The institution presented the recipient with special honour becoming the highlight of the institution’s autumn graduations which ended on 29 March.

The university made history when it conferred a doctoral degree to Bamal, one of the youngest scientists.

The Cameroonian born youthful graduate received a qualification as Doctor of Health Sciences in Biomedical Technology.

This is for his groundbreaking research work that led to the discovery of a novel drug intended to help fight aquatic animal infections caused by aquatic parasites.

It emerged that through his research Bamal managed to achieve what researchers globally could not discover for decades.

Dan Maritz, CUT spokesperson, said according to findings, researchers across the world reportedly have tried to understand these microorganisms to control the disease and develop novel drugs against these pathogens.

“Bamal’s research work is leading the way in finding solutions that will bring an end to this socio-economic challenge facing aquatic farming,” said Maritz.

  • Bamal’s research work discovery pertains to the following aspects: Phylogenetic, structural and functional analysis of cytochrome P450 monooxygenase CYP5619A1 from Saprolegnia declina. ) He performed a phylogenetic analysis and characterisation of the novel P450 protein CYP5619A1 from the deadliest fish pathogen, Saprolegnia diclina, and discovered that the CYP5619 family is only present in oomycete pathogens and involved in the metabolism of fatty acids. ) He identified CYP5619A1 inhibitors by using virtual screening techniques at the University of Alberta, Canada.

It is important to mention that the study on the characterisation of this novel P450 family was the first of its kind, and the results paved the way for assessing CYP5619A1’s role in S. diclina physiology.

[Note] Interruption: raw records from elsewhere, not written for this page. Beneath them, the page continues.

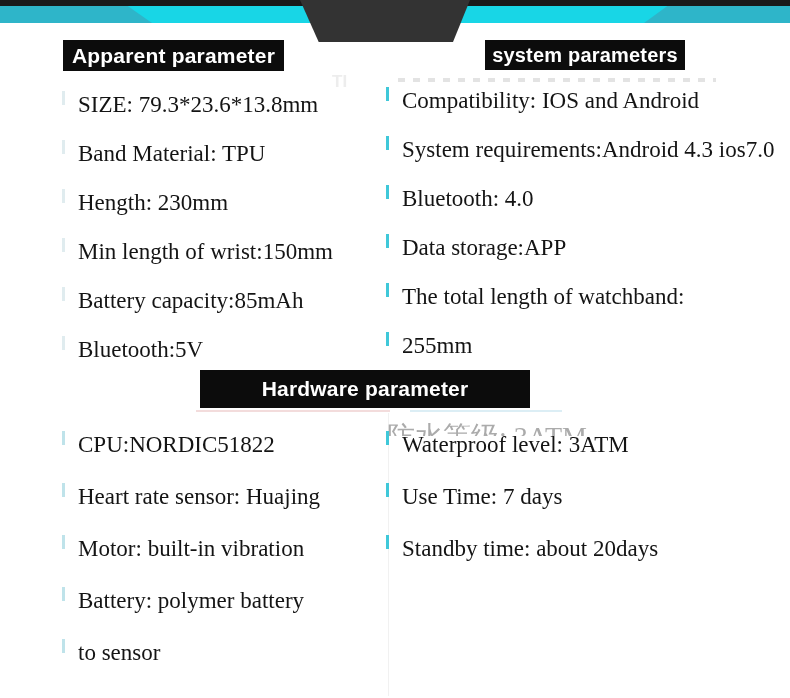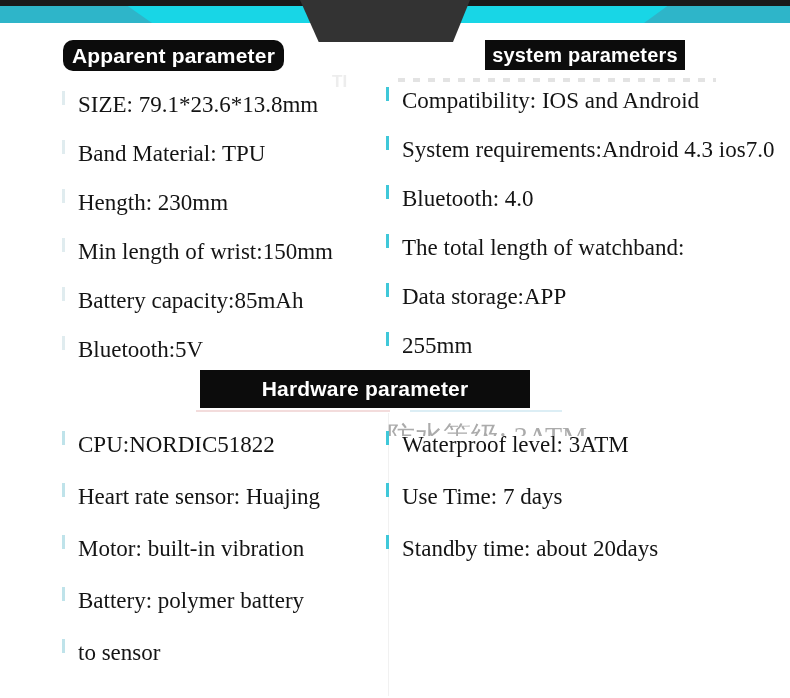"Apparent parameter" .hdr-apparent { border-radius: 10px -> none }
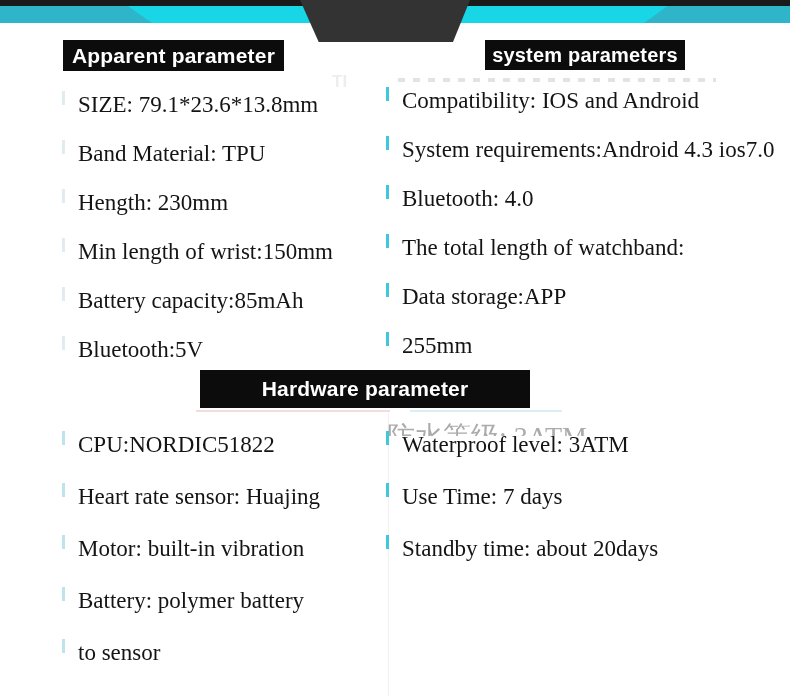"SIZE: 79.1*23.6*13.8mm" span { text: 79.1 -> 79.3 }
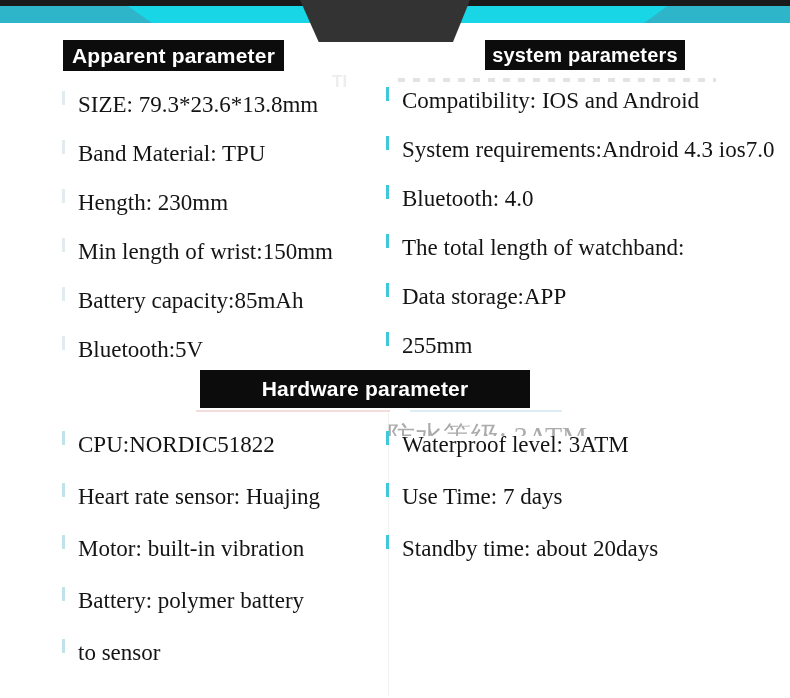"The total length of watchband:" div.item { order: before "Data storage:APP" -> after "Data storage:APP" }
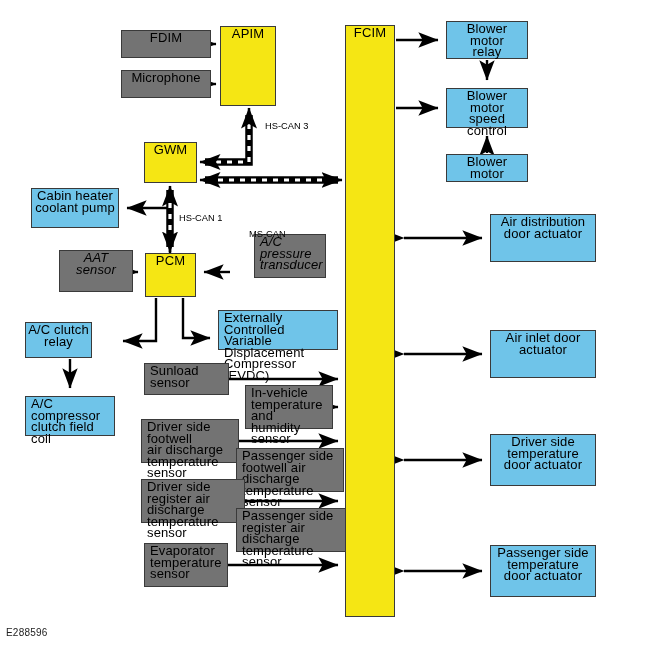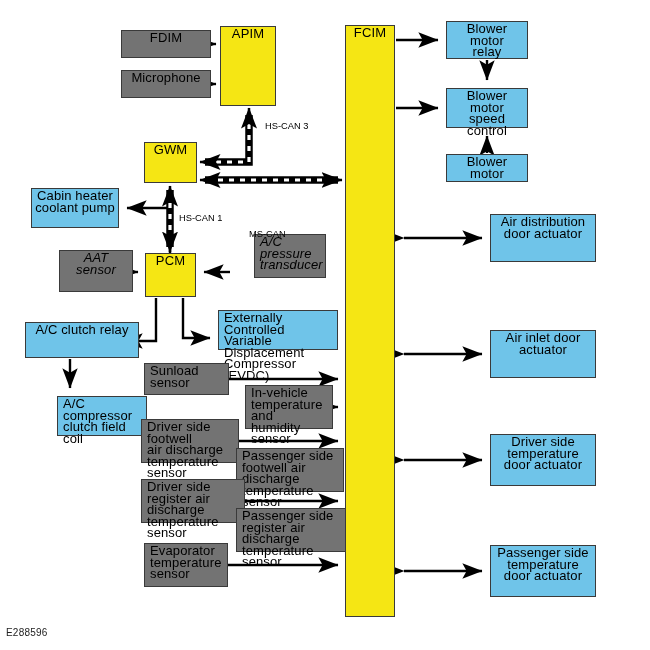"A/C clutch relay" div.node { width: 114px -> 67px }
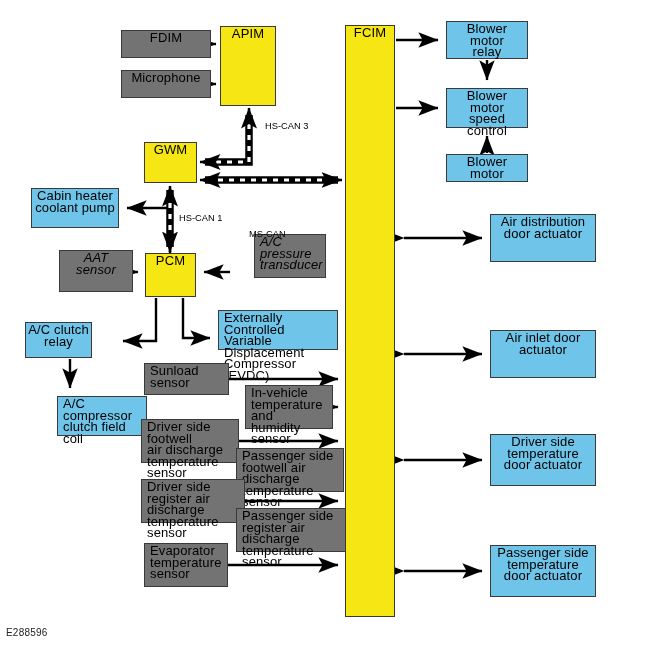"A/C compressor" div.node { margin-left: 32px -> none }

Maritz said thus far, Bamal has published four articles in high-impact factor journals; supervised four BTech projects; and co-supervised three master’s degree projects.

“His work was also presented at national and international conferences.

Bamal matriculated at Libermann High School, in Cameroon.

After which he obtained a BSc (Biomedicine) at the Pearson Institute of Higher Education, and an MSc (Plant Pathology) at the University of Douala.